Я бежал вслед за Глупым и слышал каждый свой шаг! Я слышал глухаря за забором, слышал кедры, куниц, тявканье лисицы!
- Глупый, Глупый! Как это здорово – слышать все! – показывал я жестами Кольке.
Но Колька бежал далеко впереди, и его большие уши весело обдувало ветром. У сарая он остановился как вкопанный, потрогал руками тяжелый навесной замок.
- Давай через дыру, в крыше? – предложил я.
- Давай! – ответил мне Глупый по привычке жестами.
- Я теперь слышу! - замахал руками я.
- Да, я и забыл пока бежали, - задохнувшись, выпалил он.

Мы быстро взобрались на толстую березу и оттуда сиганули прямо на хлипкую крышу сарая,  она с готовностью  прогнулась  под нами. В самом центре крыши, в ржавом металлическом листе, зияла большая круглая дыра. Ее теплые ровные края, аккуратно загнутые внутрь,  еще дымились, испаряя воду, которая редкими струйками моросила с неба.
Мы опустились на четвереньки и осторожно поползли к отверстию.
- Сюда скоро придут большие, нам надо торопиться, - приговаривал Глупый.
Большими мы называли всех, кто бы старше нас.
И мы осторожно-торопливо сползли вниз, на кучу тряпья и мусора, опаленных всего несколько минут назад.
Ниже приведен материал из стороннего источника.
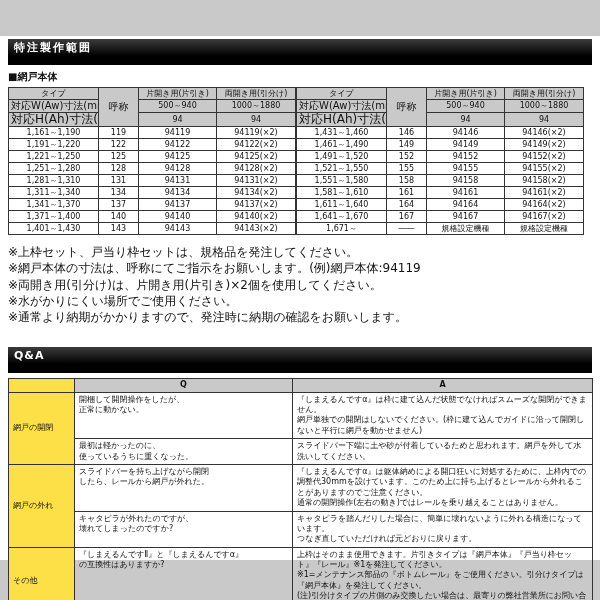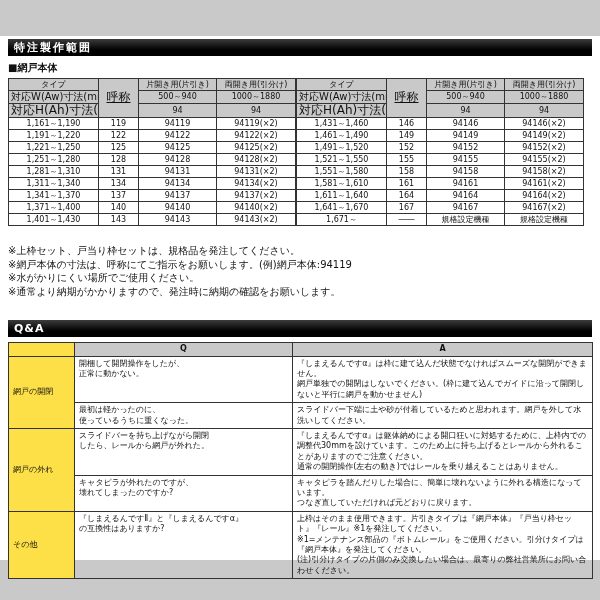--- a/index.html
+++ b/index.html
@@ -8,38 +8,38 @@
     background:#c9c9c9;
     font-family:"DejaVu Sans","Liberation Sans",sans-serif;
     color:#111;
     position:relative;
   }
   .sheet {
     position:absolute; top:36px; left:0; width:600px; height:524px;
     background:#ffffff; padding:3px 8px 6px 8px;
   }
   .section-bar {
-    height:17px; line-height:17px;
+    height:26px; line-height:17px;
     background:linear-gradient(to bottom,#3c3c3c,#000 65%);
     color:#fff; font-size:11px; font-weight:bold;
     padding-left:6px; letter-spacing:2px;
   }
   .subtitle { font-size:10px; font-weight:bold; margin:5px 0 3px 0; }
   .tables-row { display:flex; }
   table.spec { border-collapse:collapse; width:287px; table-layout:fixed; }
   table.spec th, table.spec td {
     border:1px solid #333; font-size:8px; font-weight:normal;
     text-align:center; height:12px; line-height:1.15; padding:0 2px;
     overflow:hidden; white-space:nowrap;
   }
   table.spec thead th { background:#c9c9c9; }
   table.spec .dimw { text-align:right; font-size:10px; }
   table.spec .dimh { text-align:left; font-size:12px; }
-  table.spec .hname { font-size:12px;text-decoration:underline; }
-  .notes { margin-top:18px; font-size:10px; line-height:1.35; }
+  table.spec .hname { font-size:10px; }
+  .notes { margin-top:9px; font-size:12px; line-height:1.35; }
   .qa-bar { margin-top:22px; letter-spacing:1px; }
   table.qa { border-collapse:collapse; width:584px; table-layout:fixed; margin-top:5px; }
   table.qa th, table.qa td {
     border:1px solid #333; font-size:8px; line-height:1.3;
     padding:2px 4px; vertical-align:top; text-align:left; font-weight:normal;
   }
   table.qa thead th { background:#c9c9c9; text-align:center; font-weight:bold; height:13px; padding:1px; vertical-align:middle; }
   table.qa th.cat { background:#fde047; vertical-align:middle; font-weight:normal; }
   table.qa td.qcell { }
   table.qa td.acell { }
@@ -221,20 +221,21 @@
             <td>規格設定機種</td>
           </tr>
         </tbody>
     </table>
 
   </div>
 
   <div class="notes">
       <div>※上枠セット、戸当り枠セットは、規格品を発注してください。</div>
       <div>※網戸本体の寸法は、呼称にてご指示をお願いします。(例)網戸本体:94119</div>
+      <div>※両開き用(引分け)は、片開き用(片引き)×2個を使用してください。</div>
       <div>※水がかりにくい場所でご使用ください。</div>
       <div>※通常より納期がかかりますので、発注時に納期の確認をお願いします。</div>
     </div>
 
   <div class="section-bar qa-bar">
     <span>Q&amp;A</span>
   </div>
 
   <table class="qa">
     <colgroup>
В сарае стоял зловонный запах старой тлеющей ткани, она еще прогорала, светясь меленькими угольками, но вода, проникающая сюда с неба, не давала возникнуть здесь настоящему пожару.
«Здесь можно запросто угореть», - подумал я и начал в спешке оглядывать темноту сарая.
Глупый пошел наугад в сторону самой дальней стены, вытянув впереди себя руки и чертыхаясь, потом он упал и застонал в отчаяние, так как вымазал новую рубашку, пошитую ему только позавчера.
- Меня убьют, убьют! Полина меня теперь накажет! – причитал он.
Я не мог отвечать Кольке, так как в темноте он не мог разглядеть моих жестов. Поэтому, вместо ответов, я двигался по своей собственной траектории, пятился задом, когда наступил босой пяткой на теплый, круглый по форме и жесткий предмет…
Я внимательно посмотрел на Глупого, он увлеченно разгребал кучу мусора, выискивая воображаемый осколок метеорита или падшей звезды. Тогда, я незаметно наклонился и взял в руки то, на чем только что стояла моя нога.
В мрачном свете сарая, я начал с любопытством разглядывать странный, не наш предмет.
Два больших железных кольца, скрепленные между собой железными скобами, находились – одно в другом. Диаметр большего был примерно со взрослую ладонь, меньшего, внутреннего – с мою ладонь, детскую. Оба кольца были тщательно оплетены тонкой шерстяной веревкой. А в центре маленького кольца, как большой жук,  был помещен камень, светлый, чистый, оправленный в металл, похожий на бронзу. Камень был абсолютно прозрачным и белым, огранка его была грубой, кустарной и совсем не ювелирной.
Не знаю, что нашло на меня, но я воровато спрятал находку в карман, и тепло предмета приятно пощекотало кожу на ягодице. Затем, я снова посмотрел на Глупого и решительно пошел к нему, через черное месиво грязного, мокрого тряпья и тлеющей бумаги.
Со стороны улицы уже приближались голоса больших. Они шли сюда, к сараю,  заинтересованные не меньше нашего странной круглой дырой на его крыше.


- Нибиру не умерли! Нибиру живы! – услышал я зловещий голос прямо над своей головой.

- Бежим отсюда! – жестами закричал я и схватил Глупого за воротник злополучной рубашки. Ворот затрещал, лопнула ткань в моих руках, и мы в панике начали выбираться обратно, на крышу, сквозь дыру, подсаживая один другого. Еще мгновение, и мы уже на березе, сидим на ветках и смотрим, как большие открывают увесистый амбарный замок сарая.
- Ты слышал голос? – испуганно спросил я Кольку.
- Слышал! Это Протас и его дружки пришли метеориты искать. Вовремя мы сбежали!